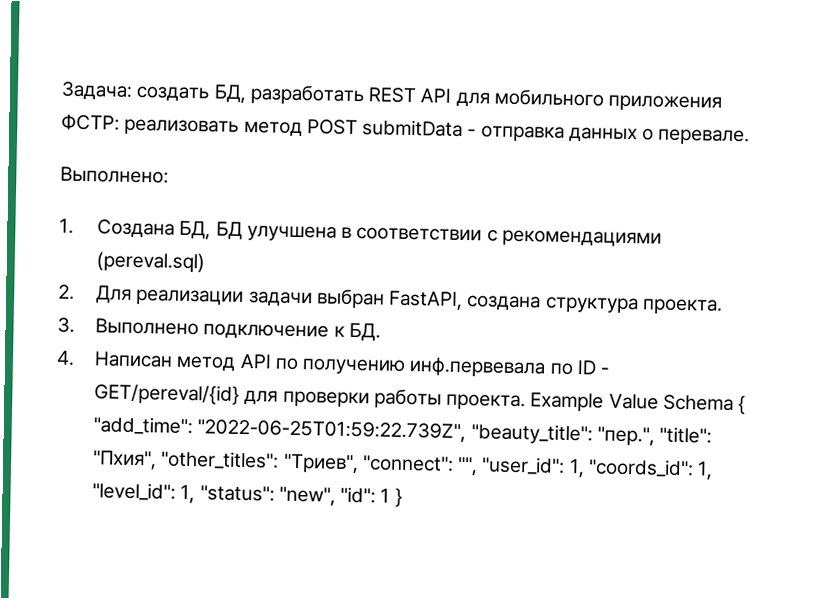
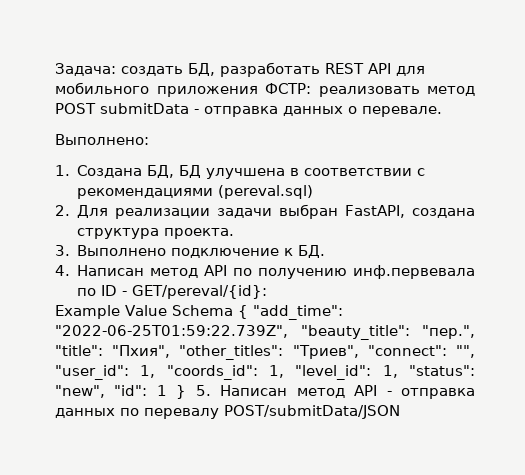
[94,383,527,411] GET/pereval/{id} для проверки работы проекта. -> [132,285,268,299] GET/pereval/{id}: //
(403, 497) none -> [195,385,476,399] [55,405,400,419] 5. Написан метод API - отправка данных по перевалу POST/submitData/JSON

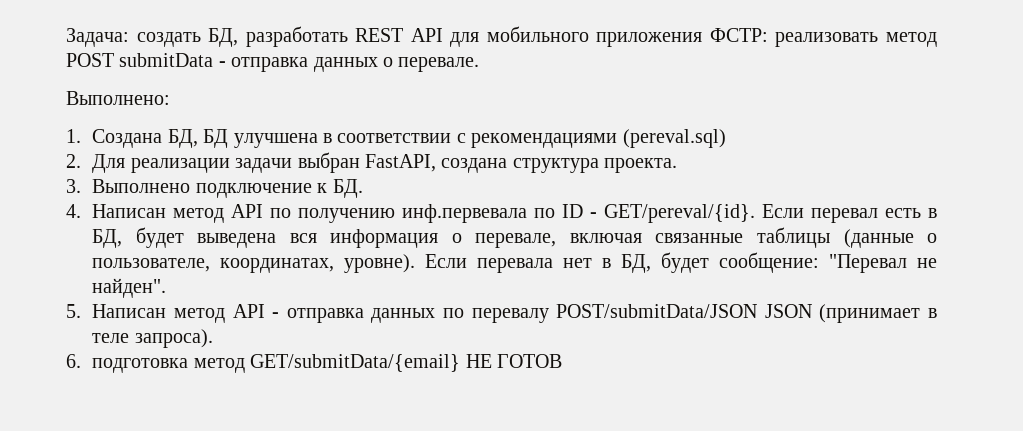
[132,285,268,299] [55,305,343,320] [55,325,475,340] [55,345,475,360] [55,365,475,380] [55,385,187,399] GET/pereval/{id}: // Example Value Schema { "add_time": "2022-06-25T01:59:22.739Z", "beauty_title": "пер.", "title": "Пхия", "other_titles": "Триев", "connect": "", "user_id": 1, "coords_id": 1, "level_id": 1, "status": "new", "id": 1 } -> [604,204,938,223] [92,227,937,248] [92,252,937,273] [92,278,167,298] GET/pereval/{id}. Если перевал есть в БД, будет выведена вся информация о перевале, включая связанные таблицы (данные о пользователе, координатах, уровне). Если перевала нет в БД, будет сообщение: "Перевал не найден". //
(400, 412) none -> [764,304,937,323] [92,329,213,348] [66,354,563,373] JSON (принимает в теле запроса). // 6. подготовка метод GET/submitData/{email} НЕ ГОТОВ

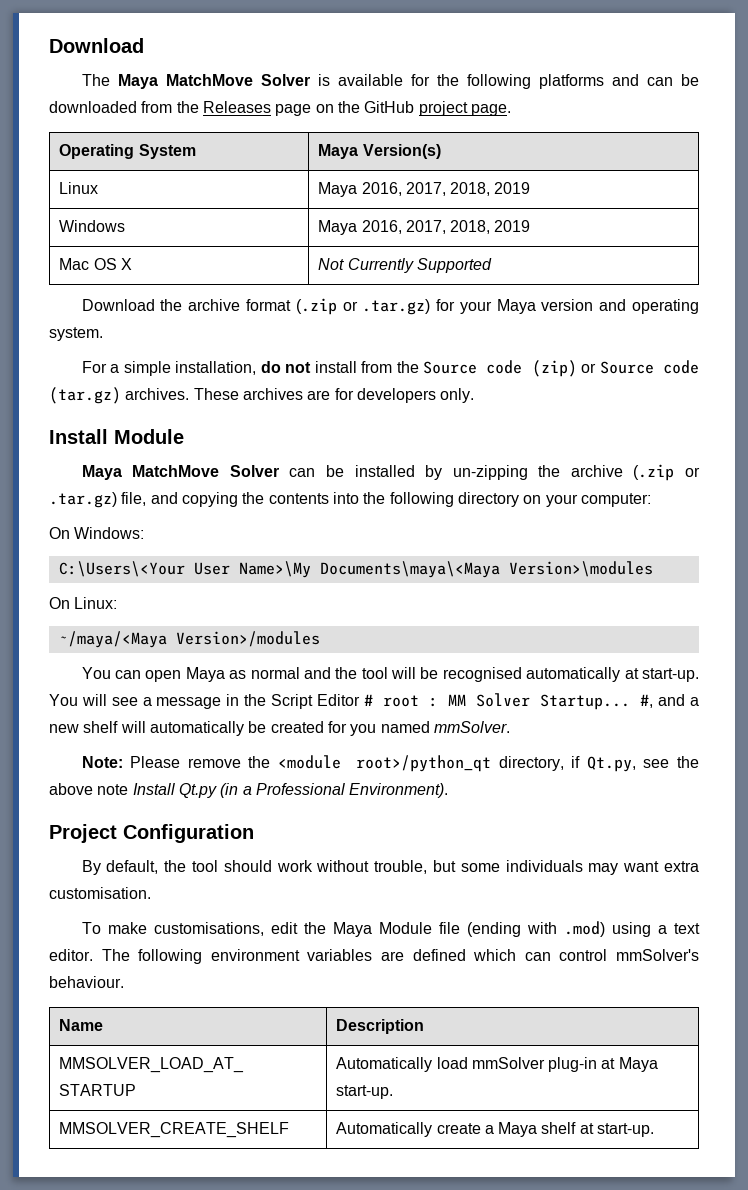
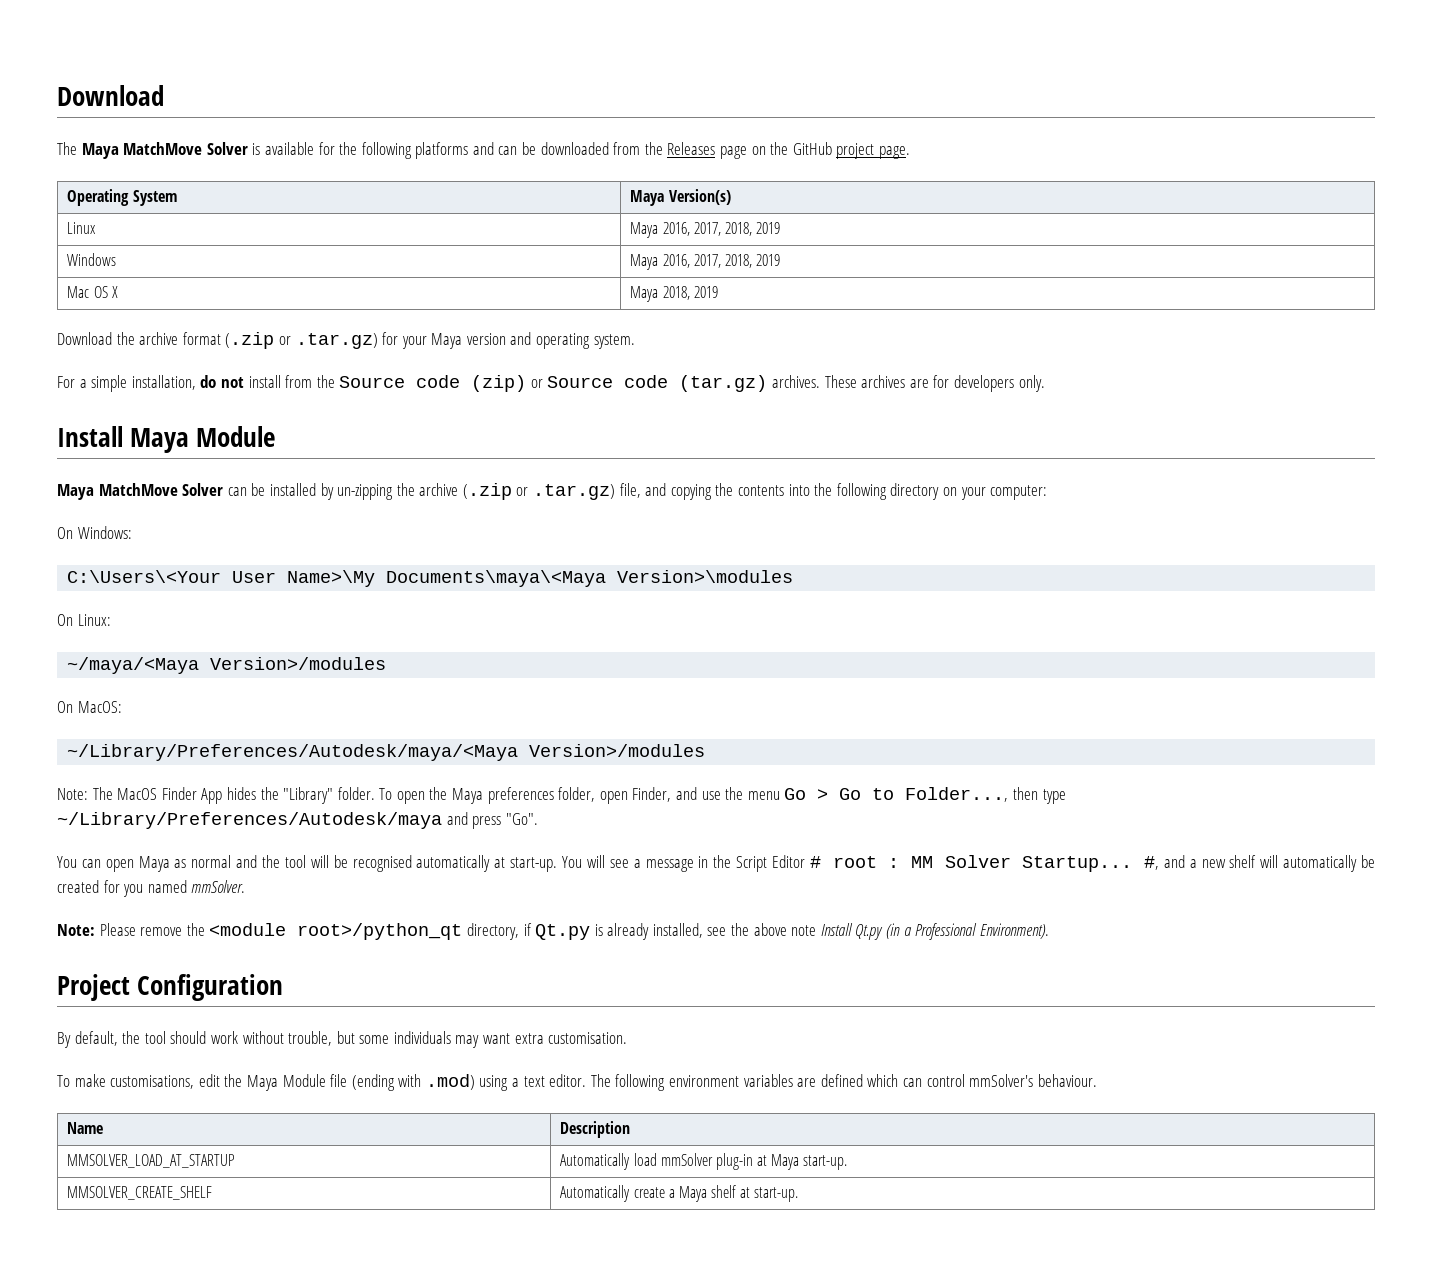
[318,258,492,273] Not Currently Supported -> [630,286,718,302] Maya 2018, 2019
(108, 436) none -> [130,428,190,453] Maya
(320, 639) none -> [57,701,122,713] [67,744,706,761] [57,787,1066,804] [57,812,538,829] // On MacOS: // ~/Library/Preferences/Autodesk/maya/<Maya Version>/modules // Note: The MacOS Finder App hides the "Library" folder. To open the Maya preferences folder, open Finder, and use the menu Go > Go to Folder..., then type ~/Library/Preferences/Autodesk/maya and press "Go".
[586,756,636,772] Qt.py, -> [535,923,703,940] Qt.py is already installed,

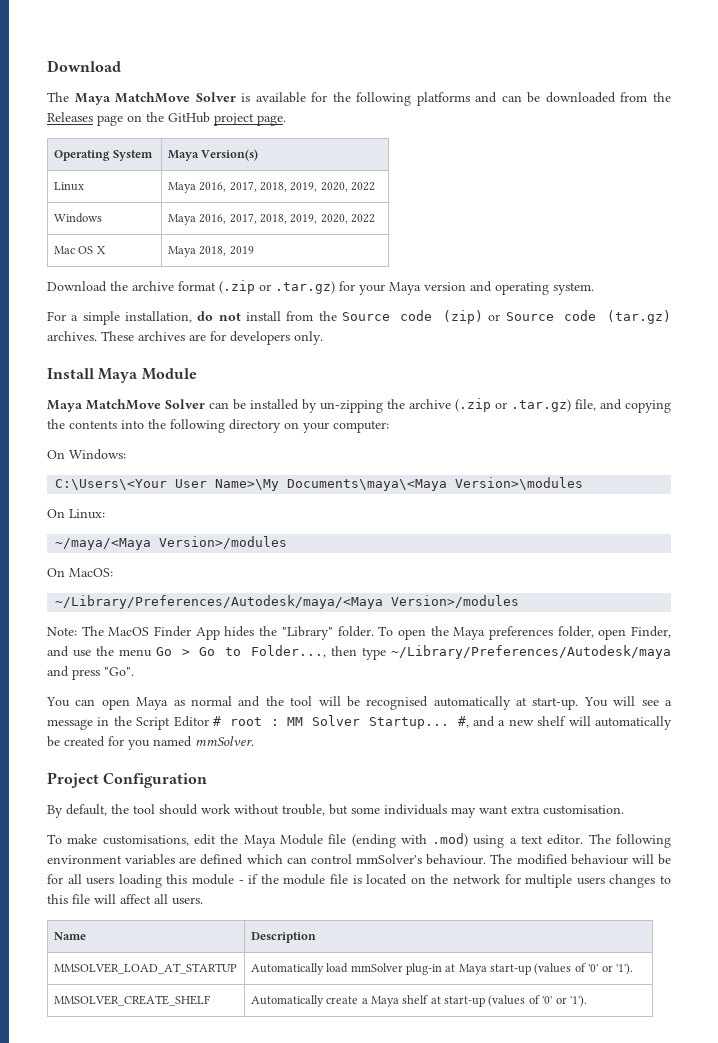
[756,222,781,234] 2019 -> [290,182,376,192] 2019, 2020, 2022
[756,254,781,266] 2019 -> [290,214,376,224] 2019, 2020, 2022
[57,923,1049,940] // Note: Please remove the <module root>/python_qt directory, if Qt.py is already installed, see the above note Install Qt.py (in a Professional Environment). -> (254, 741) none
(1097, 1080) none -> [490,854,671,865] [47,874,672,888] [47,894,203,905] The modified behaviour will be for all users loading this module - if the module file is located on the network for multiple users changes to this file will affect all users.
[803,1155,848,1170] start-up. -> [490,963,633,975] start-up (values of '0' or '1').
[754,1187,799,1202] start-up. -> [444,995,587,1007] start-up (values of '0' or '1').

### PROBLEM
Would you output the data exactly, without any of its images?

### EXERCISE OUTPUT
[94,383,527,411] GET/pereval/{id} для проверки работы проекта. -> [132,285,268,299] GET/pereval/{id}: //
(403, 497) none -> [195,385,476,399] [55,405,400,419] 5. Написан метод API - отправка данных по перевалу POST/submitData/JSON

[132,285,268,299] [55,305,343,320] [55,325,475,340] [55,345,475,360] [55,365,475,380] [55,385,187,399] GET/pereval/{id}: // Example Value Schema { "add_time": "2022-06-25T01:59:22.739Z", "beauty_title": "пер.", "title": "Пхия", "other_titles": "Триев", "connect": "", "user_id": 1, "coords_id": 1, "level_id": 1, "status": "new", "id": 1 } -> [604,204,938,223] [92,227,937,248] [92,252,937,273] [92,278,167,298] GET/pereval/{id}. Если перевал есть в БД, будет выведена вся информация о перевале, включая связанные таблицы (данные о пользователе, координатах, уровне). Если перевала нет в БД, будет сообщение: "Перевал не найден". //
(400, 412) none -> [764,304,937,323] [92,329,213,348] [66,354,563,373] JSON (принимает в теле запроса). // 6. подготовка метод GET/submitData/{email} НЕ ГОТОВ

[318,258,492,273] Not Currently Supported -> [630,286,718,302] Maya 2018, 2019
(108, 436) none -> [130,428,190,453] Maya
(320, 639) none -> [57,701,122,713] [67,744,706,761] [57,787,1066,804] [57,812,538,829] // On MacOS: // ~/Library/Preferences/Autodesk/maya/<Maya Version>/modules // Note: The MacOS Finder App hides the "Library" folder. To open the Maya preferences folder, open Finder, and use the menu Go > Go to Folder..., then type ~/Library/Preferences/Autodesk/maya and press "Go".
[586,756,636,772] Qt.py, -> [535,923,703,940] Qt.py is already installed,

[756,222,781,234] 2019 -> [290,182,376,192] 2019, 2020, 2022
[756,254,781,266] 2019 -> [290,214,376,224] 2019, 2020, 2022
[57,923,1049,940] // Note: Please remove the <module root>/python_qt directory, if Qt.py is already installed, see the above note Install Qt.py (in a Professional Environment). -> (254, 741) none
(1097, 1080) none -> [490,854,671,865] [47,874,672,888] [47,894,203,905] The modified behaviour will be for all users loading this module - if the module file is located on the network for multiple users changes to this file will affect all users.
[803,1155,848,1170] start-up. -> [490,963,633,975] start-up (values of '0' or '1').
[754,1187,799,1202] start-up. -> [444,995,587,1007] start-up (values of '0' or '1').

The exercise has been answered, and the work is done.